• _SOURCE MATERIAL_:
BEGIN
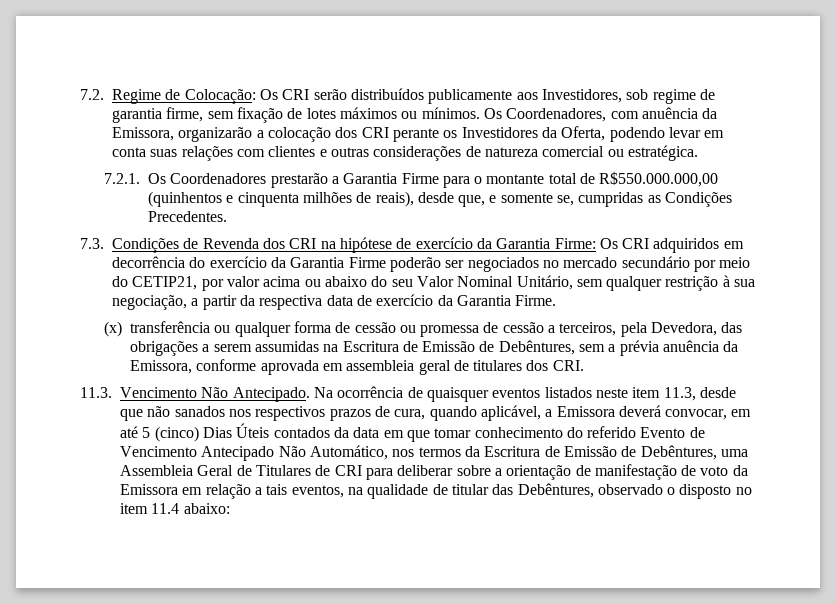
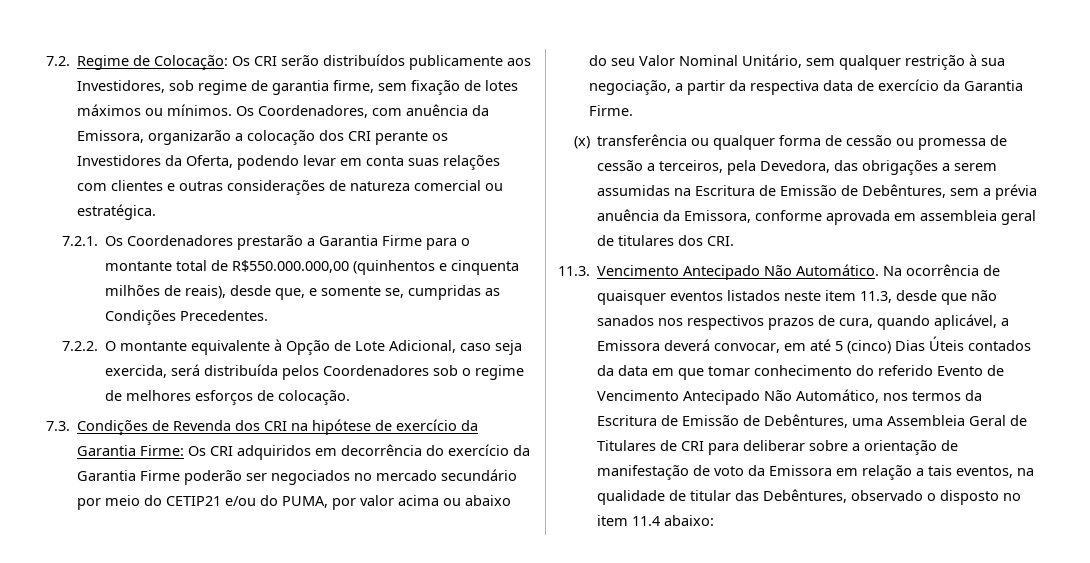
+ 7.2.2. O montante equivalente à Opção de Lote Adicional, caso seja exercida, será distribuída pelos Coordenadores sob o regime de melhores esforços de colocação.
- 7.3. Condições de Revenda dos CRI na hipótese de exercício da Garantia Firme: Os CRI adquiridos em decorrência do exercício da Garantia Firme poderão ser negociados no mercado secundário por meio do CETIP21, por valor acima ou abaixo do seu Valor Nominal Unitário, sem qualquer restrição à sua negociação, a partir da respectiva data de exercício da Garantia Firme.
+ 7.3. Condições de Revenda dos CRI na hipótese de exercício da Garantia Firme: Os CRI adquiridos em decorrência do exercício da Garantia Firme poderão ser negociados no mercado secundário por meio do CETIP21 e/ou do PUMA, por valor acima ou abaixo do seu Valor Nominal Unitário, sem qualquer restrição à sua negociação, a partir da respectiva data de exercício da Garantia Firme.
- 11.3. Vencimento Não Antecipado.
+ 11.3. Vencimento Antecipado Não Automático.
END
• _ASSIGNMENT_: All lines from the one that contains "do CETIP21 e/ou" to the last line above must be given again exactly, with both included and nothing added.

• _TASK SOLUTION_:
+ 7.3. Condições de Revenda dos CRI na hipótese de exercício da Garantia Firme: Os CRI adquiridos em decorrência do exercício da Garantia Firme poderão ser negociados no mercado secundário por meio do CETIP21 e/ou do PUMA, por valor acima ou abaixo do seu Valor Nominal Unitário, sem qualquer restrição à sua negociação, a partir da respectiva data de exercício da Garantia Firme.
- 11.3. Vencimento Não Antecipado.
+ 11.3. Vencimento Antecipado Não Automático.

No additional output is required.